L’enjeu est d’importance car en quelques années, les logements HLM sont devenus le nouveau cadre privilégié par les opérateurs pour l’implantation d’infrastructures de relais. Il faut dire que la réglementation impose désormais un accord à l’unanimité des co-propriétaires pour poser une antenne et rend du coup de plus en plus difficile l’accès aux immeubles privés.
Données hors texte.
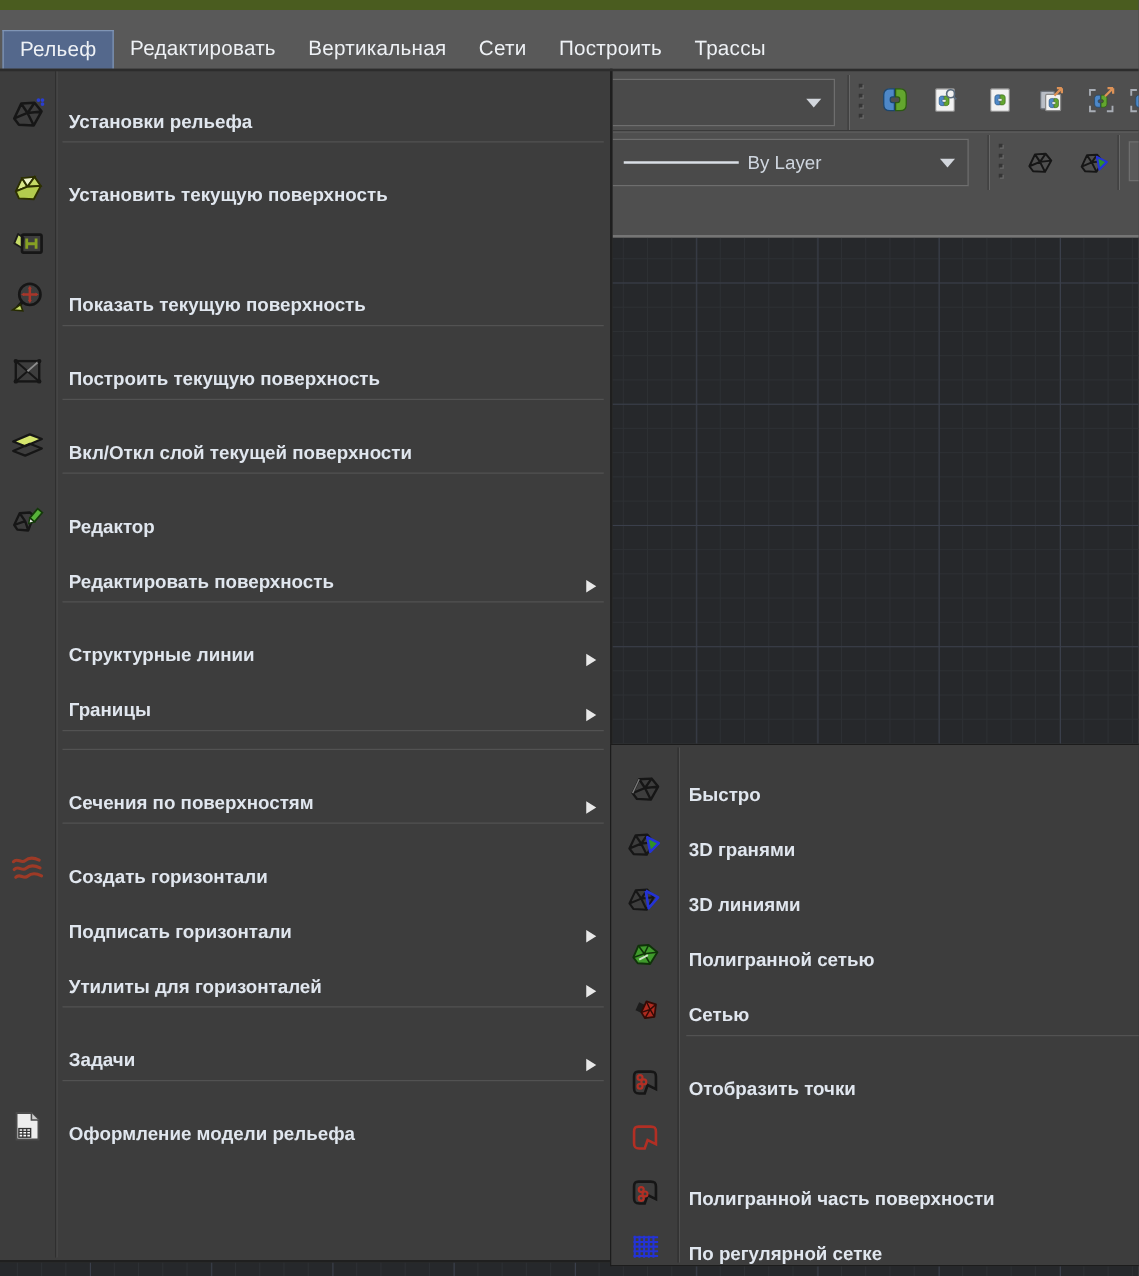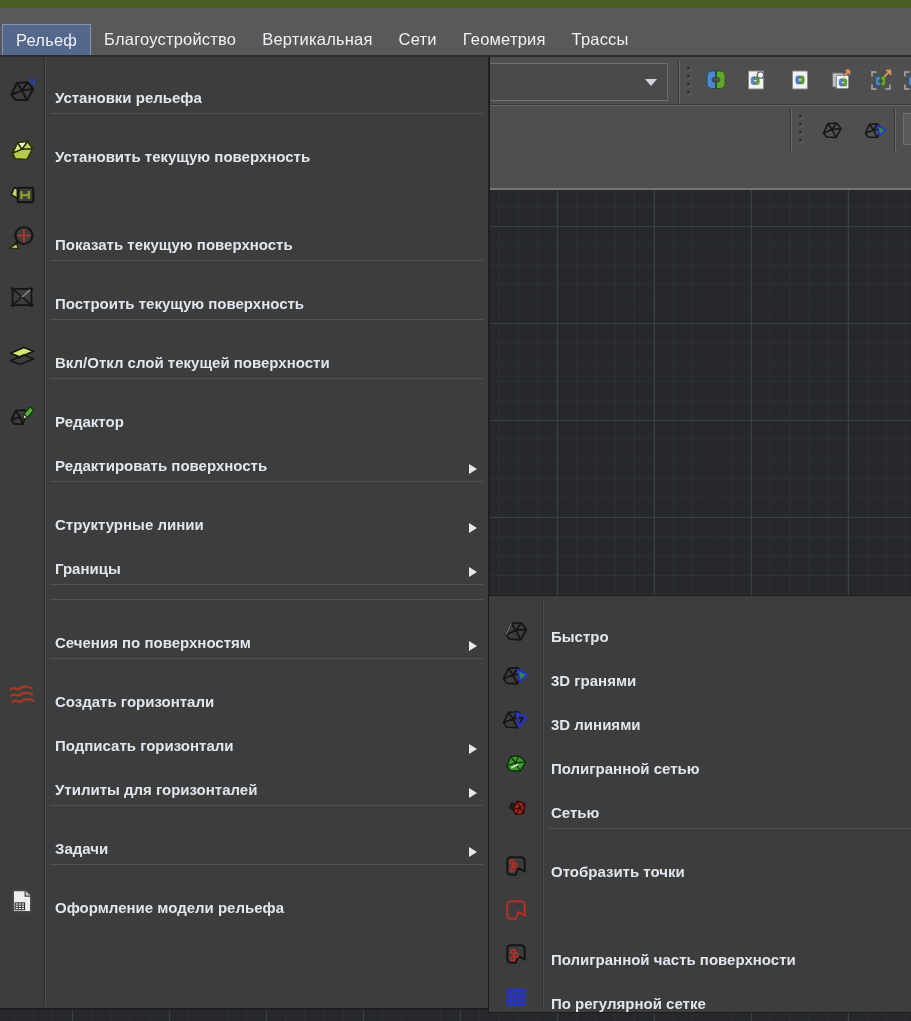--- a/index.html
+++ b/index.html
@@ -62,7 +62,7 @@
 
 <div id="menubar">
     <div class="mb-item active">Рельеф</div>
-    <div class="mb-item">Благоустройство</div>
+    <div class="mb-item">Редактировать</div>
     <div class="mb-item">Вертикальная</div>
     <div class="mb-item">Сети</div>
     <div class="mb-item">Геометрия</div>

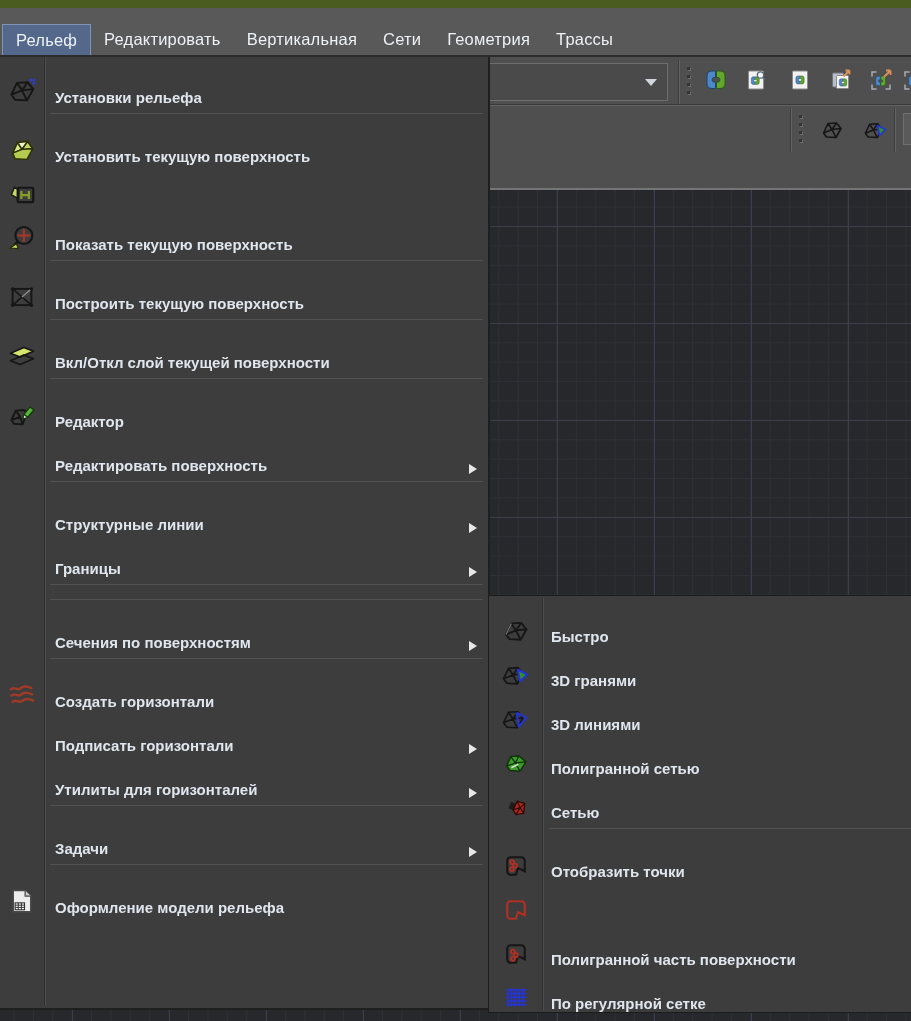--- a/index.html
+++ b/index.html
@@ -65,7 +65,7 @@
     <div class="mb-item">Редактировать</div>
     <div class="mb-item">Вертикальная</div>
     <div class="mb-item">Сети</div>
-    <div class="mb-item">Геометрия</div>
+    <div class="mb-item">Построить</div>
     <div class="mb-item">Трассы</div>
   </div>
 <div id="menubar-edge"></div>

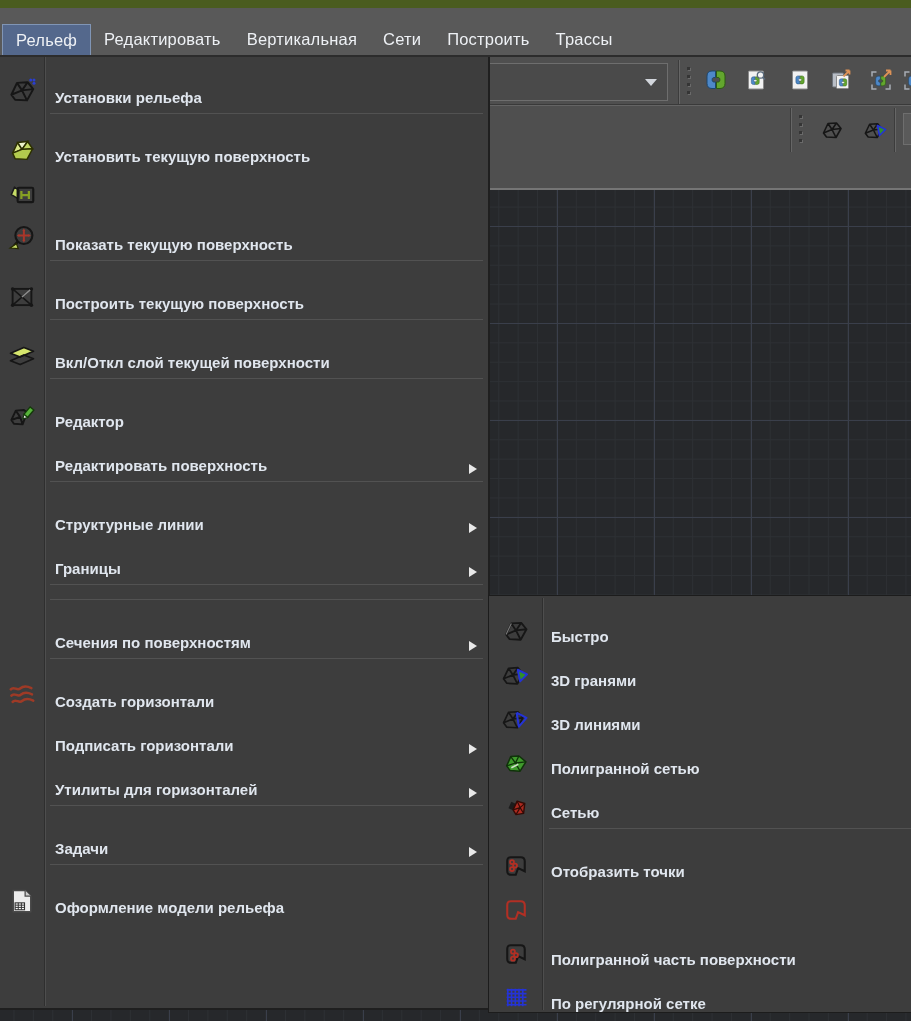--- a/index.html
+++ b/index.html
@@ -156,6 +156,11 @@
       </div>
     </div>
   <div class="row-divider"></div>
+  <div class="tb-combo" style="left:-20px;top:56px;width:305px;padding-left:28px;">
+    <span class="lt-line"></span>
+    <span class="lbl">By Layer</span>
+    <span class="caret"></span>
+  </div>
   <div class="tb-sep" style="left:300px;top:53px;"></div>
   <div class="tb-grip" style="left:309px;top:60px;">
       <i></i>

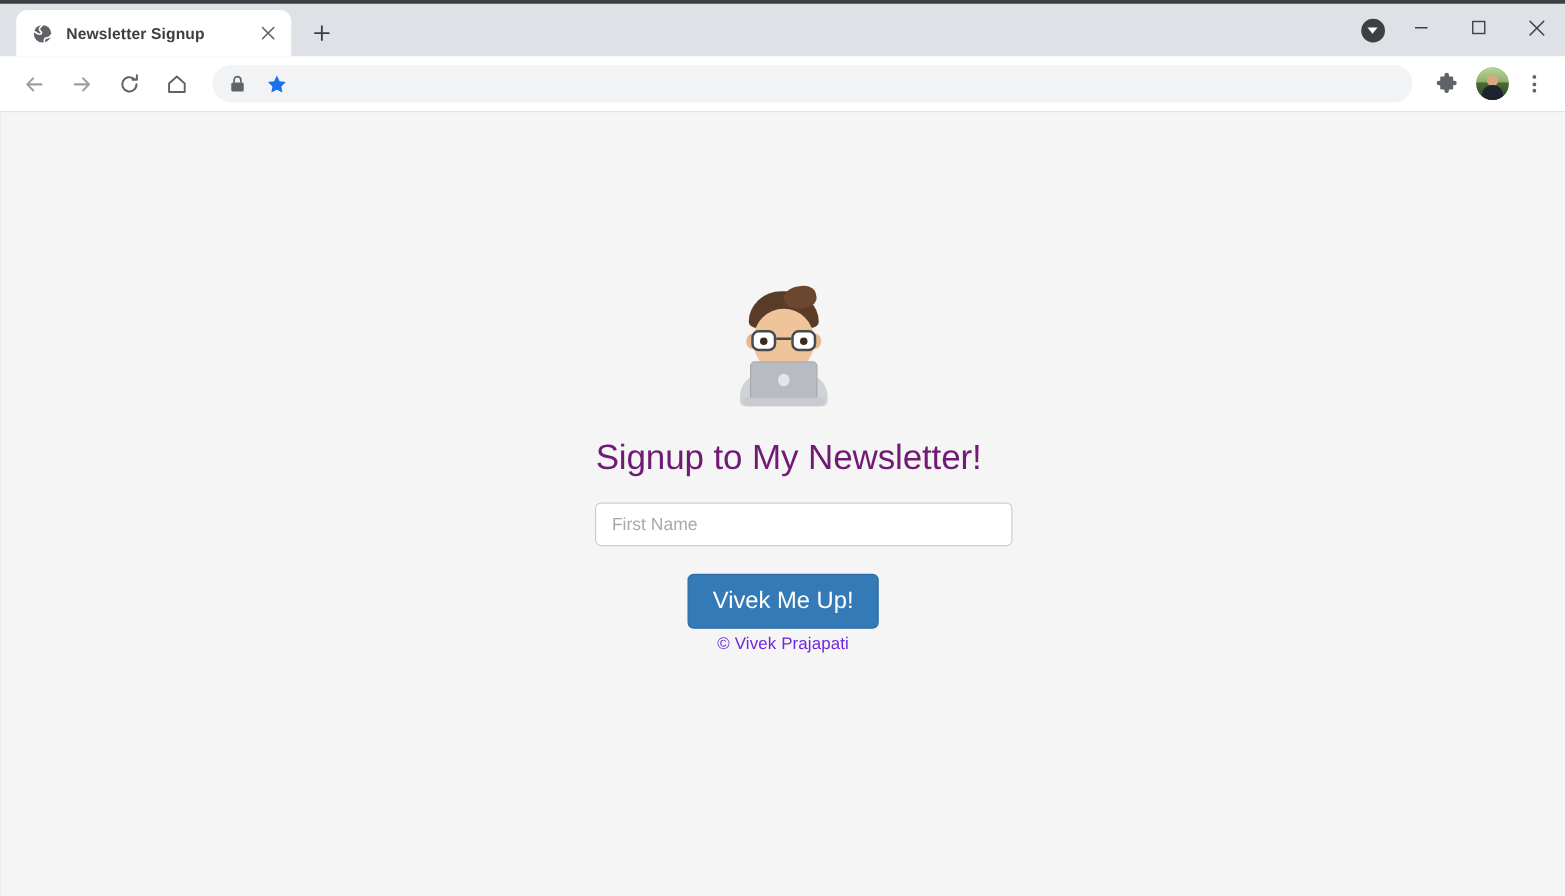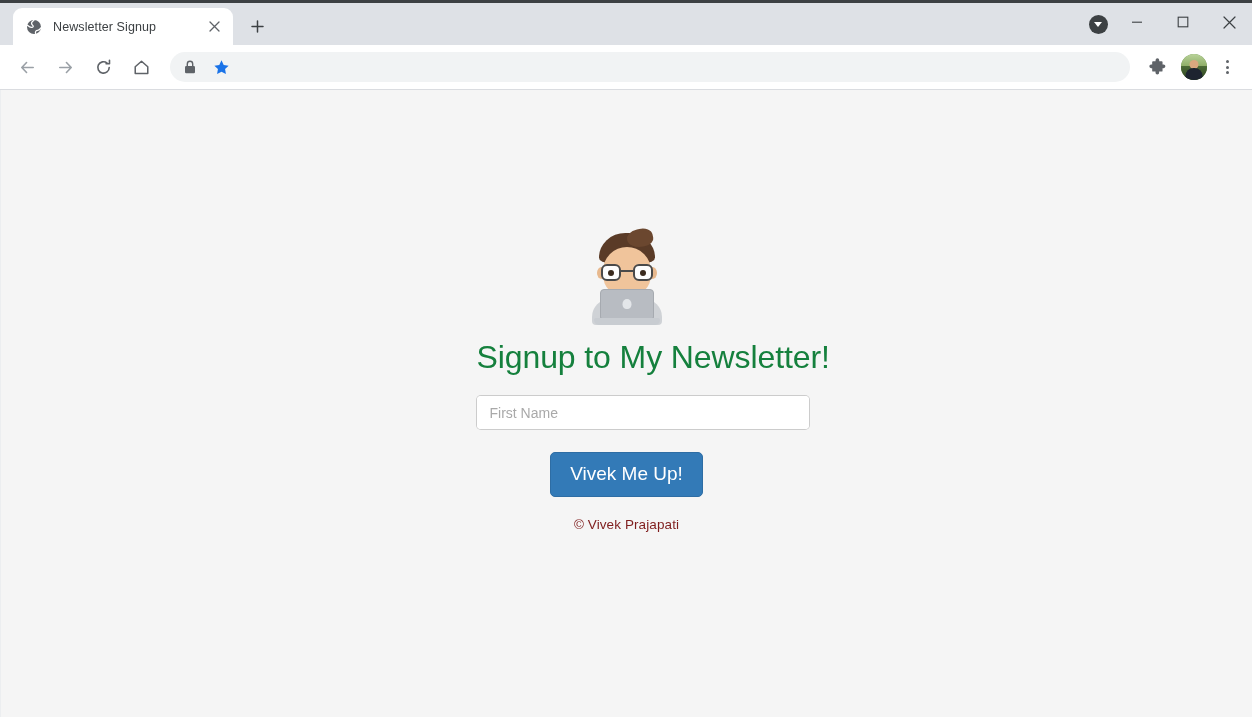--- a/index.html
+++ b/index.html
@@ -47,6 +47,7 @@
     padding: 0 9px 0 12px;
     box-sizing: border-box;
     position: relative;
+    font-weight: bold;
   }
   .tab-favicon {
     width: 17px;

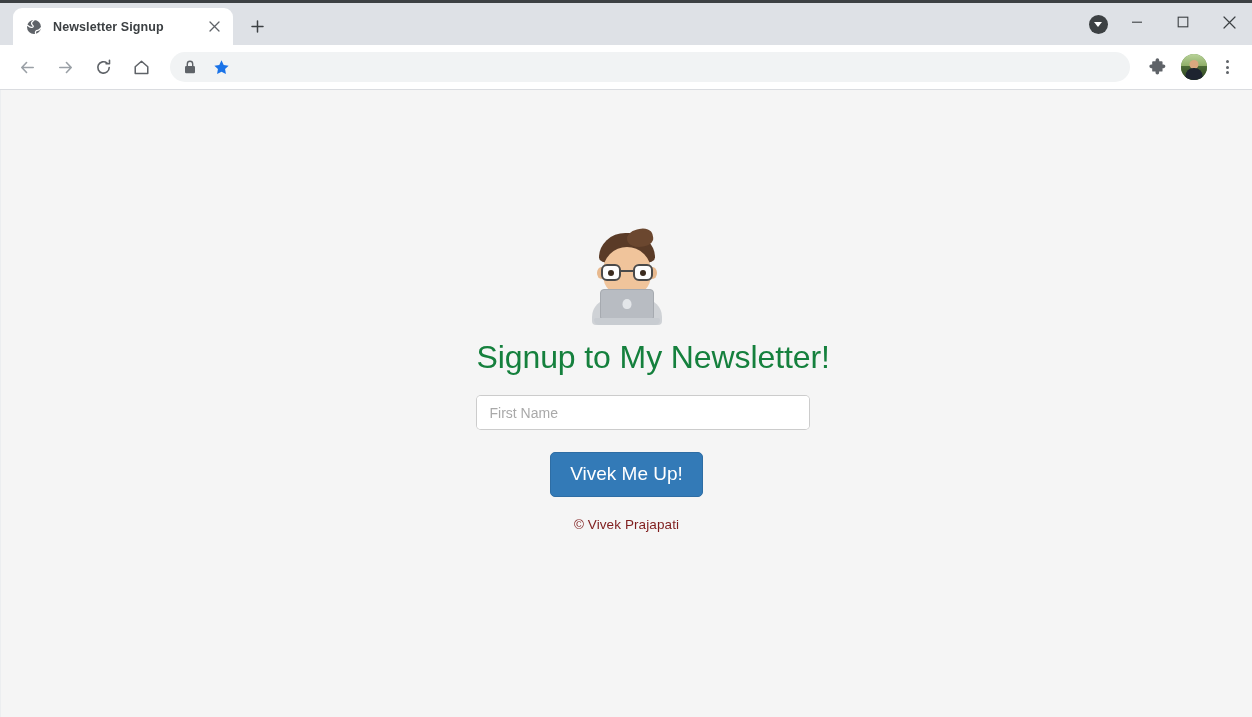--- a/index.html
+++ b/index.html
@@ -343,10 +343,10 @@
   }
 
   .page-title {
-    font-size: 32px;
+    font-size: 28px;
     font-weight: 400;
-    color: #15803d;
-    margin: 13px 0 0 0;
+    color: #701a75;
+    margin: 24px 0 0 0;
     line-height: 1.2;
     letter-spacing: -0.1px;
     white-space: nowrap;

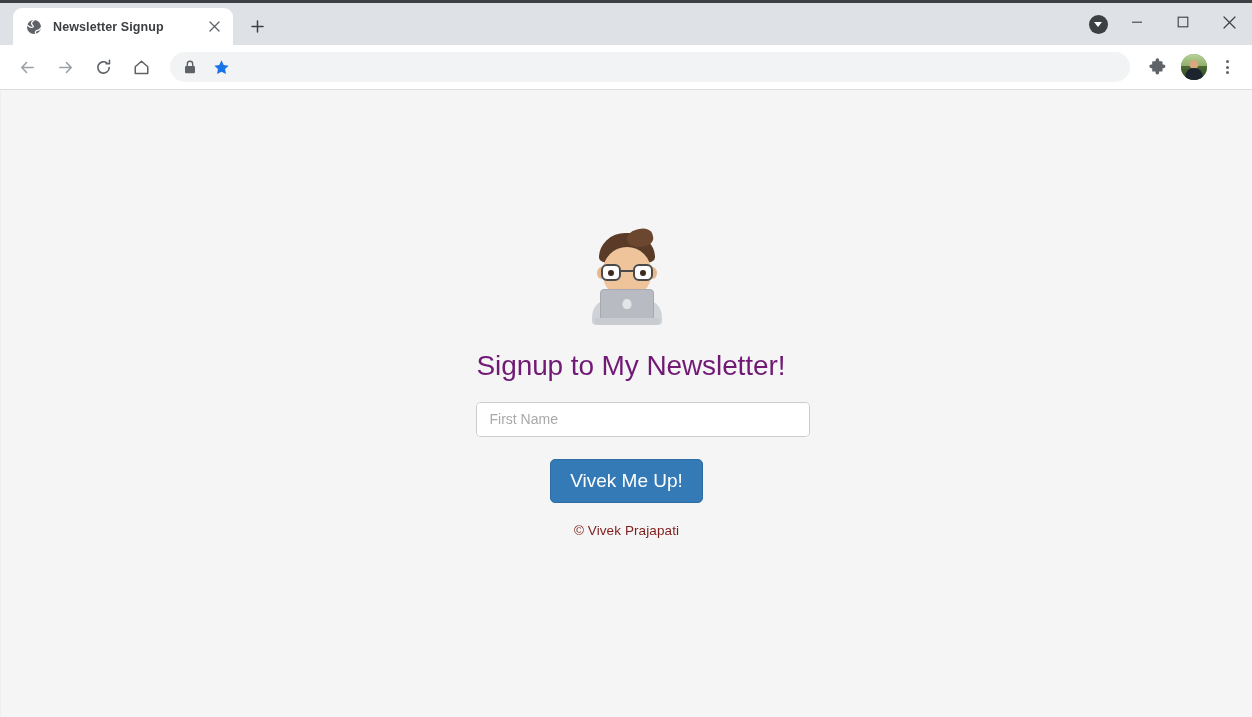--- a/index.html
+++ b/index.html
@@ -394,9 +394,9 @@
   }
 
   .footer-credit {
-    margin-top: 20px;
+    margin-top: 4px;
     font-size: 13.5px;
-    color: #7f1d1d;
+    color: #6d28d9;
     letter-spacing: 0.1px;
   }
 </style>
En habitat social collectif, une négociation avec l’office HLM suffit… Résultat ? La prolifération d’antennes sur les toits. « Dans certaines cités, on en trouve une douzaine — voire plus —, explique Ludivine Ferrer de l’ASEF. Les locataires n’ont pas leur mot à dire et ont souvent l’impression d’être relégués en citoyens de seconde zone qui subissent les effets des ondes contre leur volonté. »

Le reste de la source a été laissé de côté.